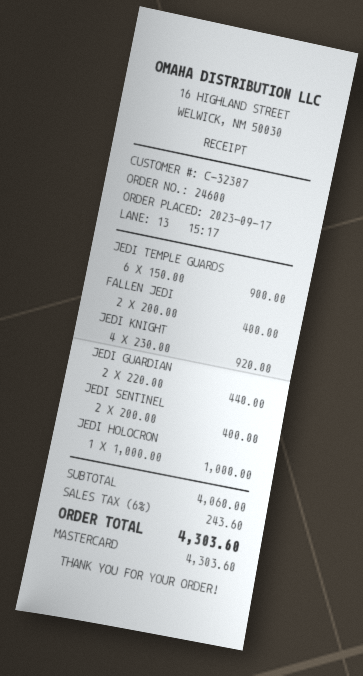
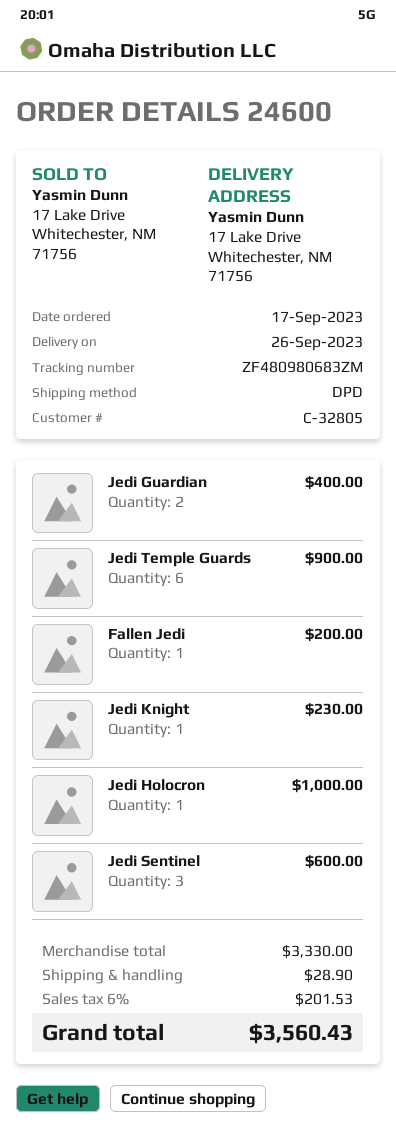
customer number: C-32387 -> C-32805
FALLEN JEDI: 2 for 400.00 -> 1 for 200.00
JEDI KNIGHT: 4 for 920.00 -> 1 for 230.00
JEDI GUARDIAN: 2 for 440.00 -> 2 for 400.00
JEDI SENTINEL: 2 for 400.00 -> 3 for 600.00
subtotal: 4060.00 -> 3330.00
shipping: none -> 28.90
tax: 6% = 243.60 -> 6% = 201.53
total: 4303.60 -> 3560.43

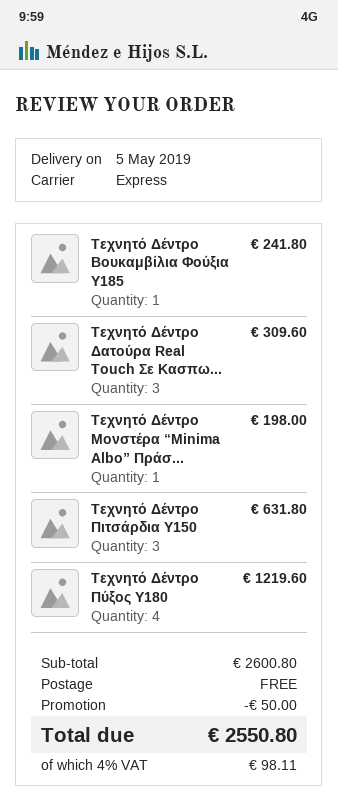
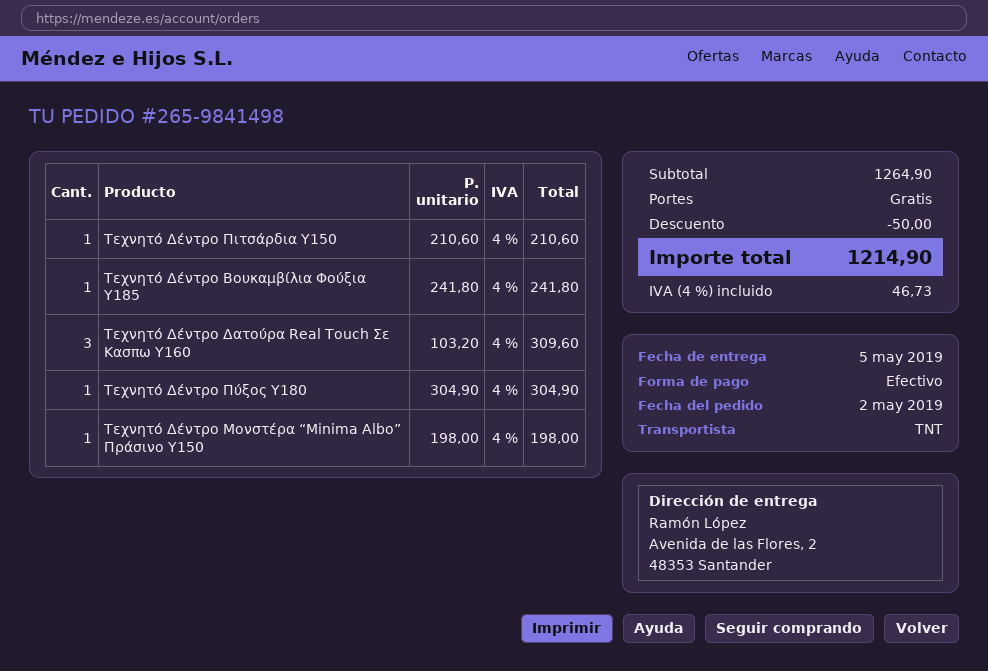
shipping method: express -> TNT
Τεχνητό Δέντρο Πιτσάρδια Υ150: 3 for 631.80 -> 1 for 210.60
Τεχνητό Δέντρο Πύξος Υ180: 4 for 1219.60 -> 1 for 304.90
subtotal: 2600.80 -> 1264.90
tax: 4% = 98.11 -> 4% = 46.73
total: 2550.80 -> 1214.90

+++

# EXERCISE AIM
What this calls for is the material above set down exactly, pictures excluded.

# RESPONSE AREA
customer number: C-32387 -> C-32805
FALLEN JEDI: 2 for 400.00 -> 1 for 200.00
JEDI KNIGHT: 4 for 920.00 -> 1 for 230.00
JEDI GUARDIAN: 2 for 440.00 -> 2 for 400.00
JEDI SENTINEL: 2 for 400.00 -> 3 for 600.00
subtotal: 4060.00 -> 3330.00
shipping: none -> 28.90
tax: 6% = 243.60 -> 6% = 201.53
total: 4303.60 -> 3560.43

shipping method: express -> TNT
Τεχνητό Δέντρο Πιτσάρδια Υ150: 3 for 631.80 -> 1 for 210.60
Τεχνητό Δέντρο Πύξος Υ180: 4 for 1219.60 -> 1 for 304.90
subtotal: 2600.80 -> 1264.90
tax: 4% = 98.11 -> 4% = 46.73
total: 2550.80 -> 1214.90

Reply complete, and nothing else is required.